* **Task objective**: Type out the entries again, keeping every word unchanged.

* **Supplied information**:
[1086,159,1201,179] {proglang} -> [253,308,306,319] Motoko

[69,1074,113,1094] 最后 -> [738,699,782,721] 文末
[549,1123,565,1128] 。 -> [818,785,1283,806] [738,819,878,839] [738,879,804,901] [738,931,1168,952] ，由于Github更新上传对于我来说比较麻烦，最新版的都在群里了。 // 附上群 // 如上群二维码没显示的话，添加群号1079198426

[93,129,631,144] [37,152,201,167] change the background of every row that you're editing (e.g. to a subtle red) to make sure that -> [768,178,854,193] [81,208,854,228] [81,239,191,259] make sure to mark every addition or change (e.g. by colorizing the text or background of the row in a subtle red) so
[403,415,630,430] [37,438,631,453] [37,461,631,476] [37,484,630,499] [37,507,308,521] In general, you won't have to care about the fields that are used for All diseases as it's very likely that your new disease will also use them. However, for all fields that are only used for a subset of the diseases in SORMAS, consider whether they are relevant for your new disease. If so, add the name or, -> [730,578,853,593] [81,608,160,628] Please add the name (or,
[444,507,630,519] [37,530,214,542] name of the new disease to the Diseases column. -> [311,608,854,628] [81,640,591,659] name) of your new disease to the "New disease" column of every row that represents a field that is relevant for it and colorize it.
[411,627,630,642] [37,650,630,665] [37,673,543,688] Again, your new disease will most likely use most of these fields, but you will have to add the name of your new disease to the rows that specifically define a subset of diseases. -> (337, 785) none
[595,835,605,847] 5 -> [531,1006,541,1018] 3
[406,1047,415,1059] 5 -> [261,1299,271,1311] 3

* **Written reply**:
[1086,159,1201,179] {proglang} -> [253,308,306,319] Motoko

[69,1074,113,1094] 最后 -> [738,699,782,721] 文末
[549,1123,565,1128] 。 -> [818,785,1283,806] [738,819,878,839] [738,879,804,901] [738,931,1168,952] ，由于Github更新上传对于我来说比较麻烦，最新版的都在群里了。 // 附上群 // 如上群二维码没显示的话，添加群号1079198426

[93,129,631,144] [37,152,201,167] change the background of every row that you're editing (e.g. to a subtle red) to make sure that -> [768,178,854,193] [81,208,854,228] [81,239,191,259] make sure to mark every addition or change (e.g. by colorizing the text or background of the row in a subtle red) so
[403,415,630,430] [37,438,631,453] [37,461,631,476] [37,484,630,499] [37,507,308,521] In general, you won't have to care about the fields that are used for All diseases as it's very likely that your new disease will also use them. However, for all fields that are only used for a subset of the diseases in SORMAS, consider whether they are relevant for your new disease. If so, add the name or, -> [730,578,853,593] [81,608,160,628] Please add the name (or,
[444,507,630,519] [37,530,214,542] name of the new disease to the Diseases column. -> [311,608,854,628] [81,640,591,659] name) of your new disease to the "New disease" column of every row that represents a field that is relevant for it and colorize it.
[411,627,630,642] [37,650,630,665] [37,673,543,688] Again, your new disease will most likely use most of these fields, but you will have to add the name of your new disease to the rows that specifically define a subset of diseases. -> (337, 785) none
[595,835,605,847] 5 -> [531,1006,541,1018] 3
[406,1047,415,1059] 5 -> [261,1299,271,1311] 3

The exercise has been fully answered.